■ **REQUIREMENT**: An unaltered copy of every line below is the expected output.

SUPPLIED ENTRIES START

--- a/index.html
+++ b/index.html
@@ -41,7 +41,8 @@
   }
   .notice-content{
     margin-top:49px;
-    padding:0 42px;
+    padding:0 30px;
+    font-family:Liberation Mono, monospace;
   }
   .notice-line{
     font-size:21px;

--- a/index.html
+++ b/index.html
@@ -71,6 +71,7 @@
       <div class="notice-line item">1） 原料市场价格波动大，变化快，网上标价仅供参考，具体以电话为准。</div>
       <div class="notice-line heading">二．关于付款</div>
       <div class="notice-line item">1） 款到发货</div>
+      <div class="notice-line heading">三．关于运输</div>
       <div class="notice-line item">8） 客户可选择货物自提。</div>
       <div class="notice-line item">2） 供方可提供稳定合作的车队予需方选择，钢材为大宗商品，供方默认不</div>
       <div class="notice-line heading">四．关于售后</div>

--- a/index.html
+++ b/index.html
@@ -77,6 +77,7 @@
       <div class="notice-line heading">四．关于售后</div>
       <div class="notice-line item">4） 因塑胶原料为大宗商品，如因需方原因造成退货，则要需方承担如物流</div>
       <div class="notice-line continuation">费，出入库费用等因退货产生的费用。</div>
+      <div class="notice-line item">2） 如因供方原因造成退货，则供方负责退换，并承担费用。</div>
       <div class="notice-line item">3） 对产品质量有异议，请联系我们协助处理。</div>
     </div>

SUPPLIED ENTRIES END

■ **SOLUTION TO THIS TASK**:
--- a/index.html
+++ b/index.html
@@ -41,7 +41,8 @@
   }
   .notice-content{
     margin-top:49px;
-    padding:0 42px;
+    padding:0 30px;
+    font-family:Liberation Mono, monospace;
   }
   .notice-line{
     font-size:21px;

--- a/index.html
+++ b/index.html
@@ -71,6 +71,7 @@
       <div class="notice-line item">1） 原料市场价格波动大，变化快，网上标价仅供参考，具体以电话为准。</div>
       <div class="notice-line heading">二．关于付款</div>
       <div class="notice-line item">1） 款到发货</div>
+      <div class="notice-line heading">三．关于运输</div>
       <div class="notice-line item">8） 客户可选择货物自提。</div>
       <div class="notice-line item">2） 供方可提供稳定合作的车队予需方选择，钢材为大宗商品，供方默认不</div>
       <div class="notice-line heading">四．关于售后</div>

--- a/index.html
+++ b/index.html
@@ -77,6 +77,7 @@
       <div class="notice-line heading">四．关于售后</div>
       <div class="notice-line item">4） 因塑胶原料为大宗商品，如因需方原因造成退货，则要需方承担如物流</div>
       <div class="notice-line continuation">费，出入库费用等因退货产生的费用。</div>
+      <div class="notice-line item">2） 如因供方原因造成退货，则供方负责退换，并承担费用。</div>
       <div class="notice-line item">3） 对产品质量有异议，请联系我们协助处理。</div>
     </div>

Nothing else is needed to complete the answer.